Pgpool-II
Pgpool-II is a tool available on application instances to help manage your connection pool and load balancing of your PostgreSQL add-ons.
What’s Pgpool-II?
Pgpool-II is a proxy software that sits between PostgreSQL servers and a PostgreSQL database client.
You can read the official project page for more information.
Why use Pgpool-II?
Connection pooling: Pgpool-II maintains established connections to the PostgreSQL servers, and reuses them whenever a new connection with the same properties (user name, database, protocol version, and other connection parameters if any) comes in. It reduces the connection overhead, and improves the system’s overall throughput.
Load balancing: If a database is replicated (because running in either replication mode or native replication mode), performing a SELECT
query on any server will return the same result. Pgpool-II takes advantage of the replication feature in order to reduce the load on each PostgreSQL server. It does that by distributing SELECT
queries among available servers, improving the system’s overall throughput. In an ideal scenario, read performance could improve proportionally to the number of PostgreSQL servers. Load balancing works best in a scenario where a lot of users execute many read-only queries at the same time.
Automated fail over: If one of the database servers goes down or becomes unreachable, Pgpool-II will detach it and will continue operations by using the rest of the database servers. Some sophisticated features that help for automated failovers including timeouts and retries.
Limiting Exceeding Connections: PostgreSQL puts a limit on the amount of concurrent connections, so that new connections are rejected when this number is reached. Raising this maximum number of connections, however, increases resource consumption and has a negative impact on overall system performance. Pgpool-II also limits the number of concurrent connections, but extra connections will be queued instead of returning an error immediately. Or you can configure it to return an error when the connection limit is exceeded (4.1
or later).
In Memory Query Cache: In memory query cache allows to save a SELECT
statement with its result. If an identical SELECT
comes in, Pgpool-II returns the value from cache. Since neither SQL parsing nor access to PostgreSQL are involved, using in memory cache is extremely fast. On the other hand, it might be slower than the normal path in some cases, because it adds some overhead of storing cache data.

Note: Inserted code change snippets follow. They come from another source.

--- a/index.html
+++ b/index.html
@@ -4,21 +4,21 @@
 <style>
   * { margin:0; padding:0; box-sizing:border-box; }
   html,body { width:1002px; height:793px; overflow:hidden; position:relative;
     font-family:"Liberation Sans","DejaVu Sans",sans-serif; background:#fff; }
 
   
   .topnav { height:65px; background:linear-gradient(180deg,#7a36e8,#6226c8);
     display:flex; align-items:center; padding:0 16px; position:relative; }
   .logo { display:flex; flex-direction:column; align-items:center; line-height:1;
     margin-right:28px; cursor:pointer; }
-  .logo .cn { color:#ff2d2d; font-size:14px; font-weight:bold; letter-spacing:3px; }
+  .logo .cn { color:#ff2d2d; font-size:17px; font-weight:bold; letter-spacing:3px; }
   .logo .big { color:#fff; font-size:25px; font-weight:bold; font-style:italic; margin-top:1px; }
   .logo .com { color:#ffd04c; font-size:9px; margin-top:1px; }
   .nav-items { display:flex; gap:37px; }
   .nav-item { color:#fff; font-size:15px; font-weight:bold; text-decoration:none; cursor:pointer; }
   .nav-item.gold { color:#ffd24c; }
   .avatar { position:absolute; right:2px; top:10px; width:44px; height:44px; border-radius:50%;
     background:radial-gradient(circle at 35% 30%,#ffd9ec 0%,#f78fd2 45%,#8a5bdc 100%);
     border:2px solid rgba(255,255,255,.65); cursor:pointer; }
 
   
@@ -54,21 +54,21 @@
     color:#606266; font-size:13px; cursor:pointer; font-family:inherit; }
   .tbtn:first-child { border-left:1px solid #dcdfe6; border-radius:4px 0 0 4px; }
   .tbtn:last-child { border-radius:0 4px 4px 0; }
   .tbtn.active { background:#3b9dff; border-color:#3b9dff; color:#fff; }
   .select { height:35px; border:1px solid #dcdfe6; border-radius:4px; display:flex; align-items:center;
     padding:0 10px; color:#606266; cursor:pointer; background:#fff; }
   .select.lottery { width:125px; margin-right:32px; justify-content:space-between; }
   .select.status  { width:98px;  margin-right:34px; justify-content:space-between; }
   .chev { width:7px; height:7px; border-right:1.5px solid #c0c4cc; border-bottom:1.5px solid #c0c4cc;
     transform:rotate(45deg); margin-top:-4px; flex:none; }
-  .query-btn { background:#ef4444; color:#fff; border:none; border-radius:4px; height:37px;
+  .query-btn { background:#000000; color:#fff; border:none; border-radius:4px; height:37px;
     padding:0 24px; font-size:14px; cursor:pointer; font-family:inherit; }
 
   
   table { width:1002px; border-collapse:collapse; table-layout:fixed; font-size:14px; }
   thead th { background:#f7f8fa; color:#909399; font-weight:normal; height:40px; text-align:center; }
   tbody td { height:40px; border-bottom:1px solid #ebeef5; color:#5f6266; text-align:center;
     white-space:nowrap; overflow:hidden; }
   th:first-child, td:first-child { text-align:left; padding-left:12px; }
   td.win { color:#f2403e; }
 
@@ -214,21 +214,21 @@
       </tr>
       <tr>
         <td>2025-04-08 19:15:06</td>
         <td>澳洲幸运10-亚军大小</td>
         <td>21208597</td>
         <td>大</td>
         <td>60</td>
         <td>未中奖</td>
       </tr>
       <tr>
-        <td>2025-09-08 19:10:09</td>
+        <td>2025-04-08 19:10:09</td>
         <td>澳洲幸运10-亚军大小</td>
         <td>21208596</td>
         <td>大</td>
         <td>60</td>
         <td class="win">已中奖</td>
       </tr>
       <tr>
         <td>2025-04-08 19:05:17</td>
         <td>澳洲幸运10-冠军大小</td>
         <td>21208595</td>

The various features are available in the official Pgpool documentation.
How to configure Pgpool-II
Generate direct variables for PG
Go to the “Add-on dashboard” tab of your PostgreSQL add-ons and click on the “Generate direct hostname and port” button.
Enable Pgpool-II
In order to configure Pgpool-II, the first thing to do is to link your PostgreSQL add-on. To do that, you can go to the Service Dependencies
page of your application
and select your PostgreSQL add-on.
Once linked, you can enable the Pgpool-II feature by defining the following environment variable: CC_ENABLE_PGPOOL=true
.
If you ever need to stop using Pgpool-II, you can remove this variable or set it to false
.
Your application will use a Unix Domain Socket to connect to Pgpool-II. Unix domain sockets are faster than TCP sockets because there is no handshake and the connection is made locally on the same machine. A special environment variable will be injected to your environment variables: CC_PGPOOL_SOCKET_PATH
. This variable contains the path to the Unix Domain Socket you have to connect to. See Usage below for some examples on how to use it.
The available Pgpool-II variables and their descriptions are available on our environment variables reference page.
Concurrent session and pool size
You can use the CC_PGPOOL_NUM_INIT_CHILDREN
and CC_PGPOOL_MAX_POOL
environment variables to set the number of concurrent sessions and the number of connection pool caches per connection.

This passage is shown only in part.